Liu Jiao

Personal information
- Native name: 刘娇
- Born: March 13, 1994 (age 32) Jilin, China

Sport
- Country: China
- Sport: Diving

Medal record
Representing China
Women's diving
Summer Youth Olympic Games
| Gold medal – first place | 2010 Singapore | 10m Platform |
| Gold medal – first place | 2010 Singapore | 3m Springboard |
World Junior Diving Championships
| Gold medal – first place | 2012 Adelaide | 1m Springboard |
| Gold medal – first place | 2012 Adelaide | Synchro 3m Springboard |
Asian Youth Games
| Gold medal – first place | 2009 Singapore | 10m Platform |
East Asian Games
| Silver medal – second place | 2009 Hong Kong | 1m Springboard |

= Liu Jiao (diver) =

Chinese diver (born 1994)

Liu Jiao (刘娇 (Liú Jiāo); born March 13, 1994) is a Chinese diver.
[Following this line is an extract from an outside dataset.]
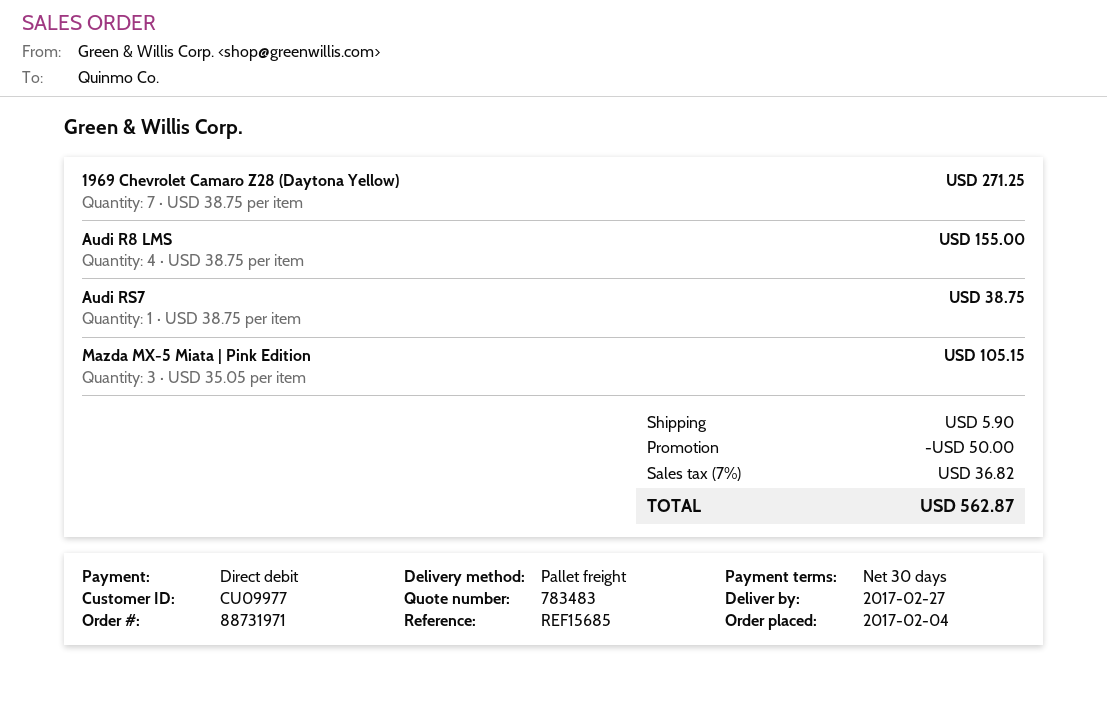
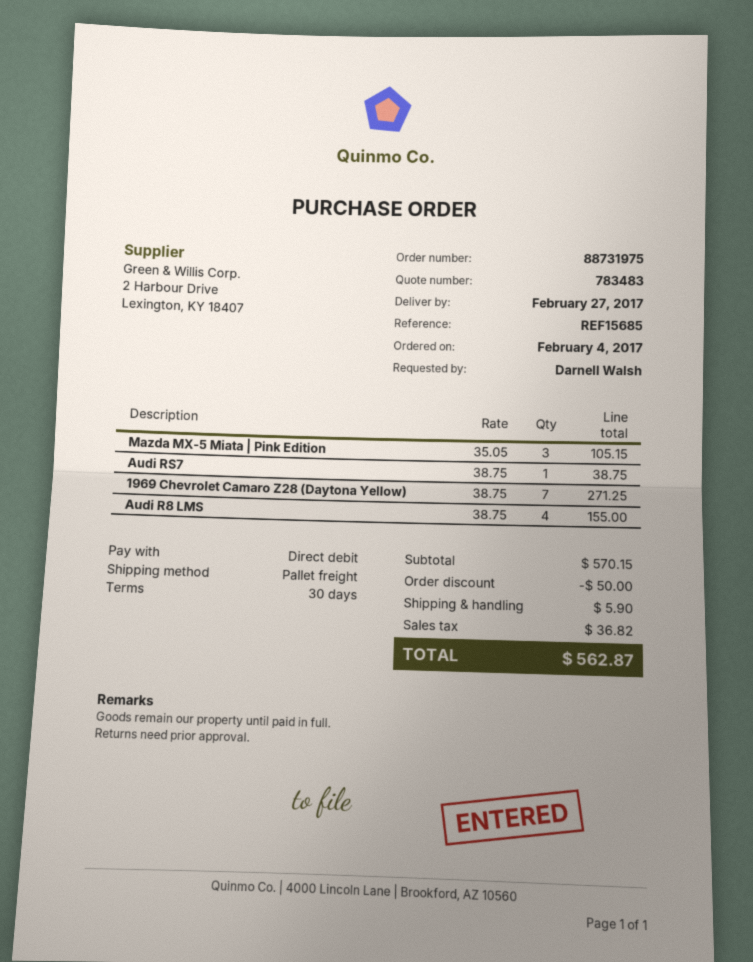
order number: 88731971 -> 88731975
She won the women's 10 m platform title at the inaugural 2009 Asian Youth Games, and claimed both the women's 10 m platform and 3 m springboard gold medals at the 2010 Summer Youth Olympics. According to World Aquatics, she won 17 international medals over her career, including 6 gold, 9 silver, and 2 bronze.

== Career ==

=== 2008–2009 ===
In 2008, Liu won the women's synchro 3 m springboard event at the National Diving Star Meet. In 2009, she won the women's all-around final at the National Diving Championships with a score of 663.80, and took the gold medal in the women's 10 m platform at the inaugural 2009 Asian Youth Games in Singapore. She also won the women's synchro 10 m platform at the FINA Diving Grand Prix Madrid leg and finished runner-up in the individual 10 m platform at the same event.

In December 2009, she won the silver medal in the women's 1 m springboard final at the 2009 East Asian Games in Hong Kong with a score of 294.05.

That year, Liu also claimed two gold medals (individual and mixed synchro) at the National Diving Championships. At the 11th National Games, competing as a dual-scoring athlete for the Bayi team, she earned 10.5 points for the Jilin provincial delegation through fourth place in synchro 3 m springboard, eighth place in synchro 10 m platform, and sixth place in the team event.

=== 2010 Youth Olympics ===
The 2010 Summer Youth Olympics allowed each country to enter only two divers across four events, requiring athletes to compete in both springboard and platform. Liu qualified on the strength of her national all-around title the previous year, and skipped the National Diving Star Series to prepare for the Games. Before the competition, she was regarded as a successor to Olympic champion Chen Ruolin.

On August 21, the women's 10 m platform final was held at the Toa Payoh Swimming Complex as the first diving final of the Games. Liu topped the preliminary round with 491.45 points; under the Youth Olympics format, part of the preliminary score carried into the final, placing her second before the final's four rounds. She executed a dive with a 3.2 degree of difficulty on her fourth attempt to clinch the gold with 479.60 points. Malaysia's Pandelela Rinong took silver with 454.35, and North Korea's Sin Kye-hyang won bronze with 430.20.

On August 23, the women's 3 m springboard final was held in rain. Liu led the preliminary round with 505.35 points and won the gold with 511.35 points, finishing more than 67 points ahead of silver medalist Pandelela Rinong. She was the only finalist among the twelve competitors whose dives all had a degree of difficulty of 3.0 or above.

=== 2011–2013 ===
After the Youth Olympics, Liu shifted her focus from platform to springboard. Between 2011 and 2012, she reached the podium several times on the FINA Diving Grand Prix circuit in the women's 3 m springboard, including runner-up finishes at the Penza, Madrid, and Bolzano legs, as well as a third-place finish in Montreal.

In 2011, Liu partnered with Zhou Lüxin to win the mixed all-around title at the National Diving Championships, which also served as the Olympic trials; however, mixed all-around was not an Olympic event, and she did not qualify for the 2012 Summer Olympics. In October 2012, she won the women's 1 m springboard and women's synchro 3 m springboard titles at the World Junior Diving Championships in Adelaide, and was re-selected for the national diving training squad to focus on the women's 3 m springboard.

In 2013, Liu turned her attention to the women's synchro 3 m springboard, winning the event at the Grand Prix legs in Madrid, Rostock, and Gatineau, with her best score of 317.70 coming at Gatineau. After the Fort Lauderdale leg in May 2013, she had no further international competition records.